_DATA FOR ANALYSIS_.
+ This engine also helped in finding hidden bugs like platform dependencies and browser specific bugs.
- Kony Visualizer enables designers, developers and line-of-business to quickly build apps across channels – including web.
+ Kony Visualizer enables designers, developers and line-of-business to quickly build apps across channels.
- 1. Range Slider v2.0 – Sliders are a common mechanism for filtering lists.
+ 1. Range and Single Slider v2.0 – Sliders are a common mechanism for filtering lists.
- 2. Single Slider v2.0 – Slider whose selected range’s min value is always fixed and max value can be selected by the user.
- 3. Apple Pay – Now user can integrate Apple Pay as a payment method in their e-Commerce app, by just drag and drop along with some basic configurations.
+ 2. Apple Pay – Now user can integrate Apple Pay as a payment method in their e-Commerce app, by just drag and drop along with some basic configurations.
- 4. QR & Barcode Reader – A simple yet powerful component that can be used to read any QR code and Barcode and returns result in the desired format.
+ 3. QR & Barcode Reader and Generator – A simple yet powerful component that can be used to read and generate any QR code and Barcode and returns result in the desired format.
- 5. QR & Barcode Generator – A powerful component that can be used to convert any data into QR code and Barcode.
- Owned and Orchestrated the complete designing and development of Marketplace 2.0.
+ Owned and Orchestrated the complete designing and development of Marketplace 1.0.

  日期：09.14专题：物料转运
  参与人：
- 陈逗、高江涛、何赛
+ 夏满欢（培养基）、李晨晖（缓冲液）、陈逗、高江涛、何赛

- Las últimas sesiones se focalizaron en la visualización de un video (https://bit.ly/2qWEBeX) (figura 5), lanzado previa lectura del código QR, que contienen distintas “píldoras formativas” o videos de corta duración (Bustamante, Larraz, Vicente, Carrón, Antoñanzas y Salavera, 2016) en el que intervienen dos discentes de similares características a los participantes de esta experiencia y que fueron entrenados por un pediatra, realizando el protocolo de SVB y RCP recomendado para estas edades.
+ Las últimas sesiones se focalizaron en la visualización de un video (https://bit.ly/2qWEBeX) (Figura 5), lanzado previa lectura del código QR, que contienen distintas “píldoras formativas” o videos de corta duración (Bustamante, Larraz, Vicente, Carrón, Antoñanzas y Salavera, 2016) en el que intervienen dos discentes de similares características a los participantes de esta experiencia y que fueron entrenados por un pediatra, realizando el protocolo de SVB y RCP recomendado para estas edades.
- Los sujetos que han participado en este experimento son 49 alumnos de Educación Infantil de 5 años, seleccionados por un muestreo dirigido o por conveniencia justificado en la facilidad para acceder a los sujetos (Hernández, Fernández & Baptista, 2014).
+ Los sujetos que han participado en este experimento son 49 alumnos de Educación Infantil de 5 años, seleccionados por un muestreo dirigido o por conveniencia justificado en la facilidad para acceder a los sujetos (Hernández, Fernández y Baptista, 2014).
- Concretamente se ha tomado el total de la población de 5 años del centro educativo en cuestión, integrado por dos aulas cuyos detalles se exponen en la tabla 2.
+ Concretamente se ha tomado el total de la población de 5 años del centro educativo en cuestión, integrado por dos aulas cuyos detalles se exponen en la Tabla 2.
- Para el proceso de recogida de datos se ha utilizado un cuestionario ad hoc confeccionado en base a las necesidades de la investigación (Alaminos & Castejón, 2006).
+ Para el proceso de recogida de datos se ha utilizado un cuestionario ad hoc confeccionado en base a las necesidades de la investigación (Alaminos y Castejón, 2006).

_WHAT THIS TASK INVOLVES_.
Would you please repeat all the entries exactly as written?

_ANSWER FOR THE TASK_.
+ This engine also helped in finding hidden bugs like platform dependencies and browser specific bugs.
- Kony Visualizer enables designers, developers and line-of-business to quickly build apps across channels – including web.
+ Kony Visualizer enables designers, developers and line-of-business to quickly build apps across channels.
- 1. Range Slider v2.0 – Sliders are a common mechanism for filtering lists.
+ 1. Range and Single Slider v2.0 – Sliders are a common mechanism for filtering lists.
- 2. Single Slider v2.0 – Slider whose selected range’s min value is always fixed and max value can be selected by the user.
- 3. Apple Pay – Now user can integrate Apple Pay as a payment method in their e-Commerce app, by just drag and drop along with some basic configurations.
+ 2. Apple Pay – Now user can integrate Apple Pay as a payment method in their e-Commerce app, by just drag and drop along with some basic configurations.
- 4. QR & Barcode Reader – A simple yet powerful component that can be used to read any QR code and Barcode and returns result in the desired format.
+ 3. QR & Barcode Reader and Generator – A simple yet powerful component that can be used to read and generate any QR code and Barcode and returns result in the desired format.
- 5. QR & Barcode Generator – A powerful component that can be used to convert any data into QR code and Barcode.
- Owned and Orchestrated the complete designing and development of Marketplace 2.0.
+ Owned and Orchestrated the complete designing and development of Marketplace 1.0.

  日期：09.14专题：物料转运
  参与人：
- 陈逗、高江涛、何赛
+ 夏满欢（培养基）、李晨晖（缓冲液）、陈逗、高江涛、何赛

- Las últimas sesiones se focalizaron en la visualización de un video (https://bit.ly/2qWEBeX) (figura 5), lanzado previa lectura del código QR, que contienen distintas “píldoras formativas” o videos de corta duración (Bustamante, Larraz, Vicente, Carrón, Antoñanzas y Salavera, 2016) en el que intervienen dos discentes de similares características a los participantes de esta experiencia y que fueron entrenados por un pediatra, realizando el protocolo de SVB y RCP recomendado para estas edades.
+ Las últimas sesiones se focalizaron en la visualización de un video (https://bit.ly/2qWEBeX) (Figura 5), lanzado previa lectura del código QR, que contienen distintas “píldoras formativas” o videos de corta duración (Bustamante, Larraz, Vicente, Carrón, Antoñanzas y Salavera, 2016) en el que intervienen dos discentes de similares características a los participantes de esta experiencia y que fueron entrenados por un pediatra, realizando el protocolo de SVB y RCP recomendado para estas edades.
- Los sujetos que han participado en este experimento son 49 alumnos de Educación Infantil de 5 años, seleccionados por un muestreo dirigido o por conveniencia justificado en la facilidad para acceder a los sujetos (Hernández, Fernández & Baptista, 2014).
+ Los sujetos que han participado en este experimento son 49 alumnos de Educación Infantil de 5 años, seleccionados por un muestreo dirigido o por conveniencia justificado en la facilidad para acceder a los sujetos (Hernández, Fernández y Baptista, 2014).
- Concretamente se ha tomado el total de la población de 5 años del centro educativo en cuestión, integrado por dos aulas cuyos detalles se exponen en la tabla 2.
+ Concretamente se ha tomado el total de la población de 5 años del centro educativo en cuestión, integrado por dos aulas cuyos detalles se exponen en la Tabla 2.
- Para el proceso de recogida de datos se ha utilizado un cuestionario ad hoc confeccionado en base a las necesidades de la investigación (Alaminos & Castejón, 2006).
+ Para el proceso de recogida de datos se ha utilizado un cuestionario ad hoc confeccionado en base a las necesidades de la investigación (Alaminos y Castejón, 2006).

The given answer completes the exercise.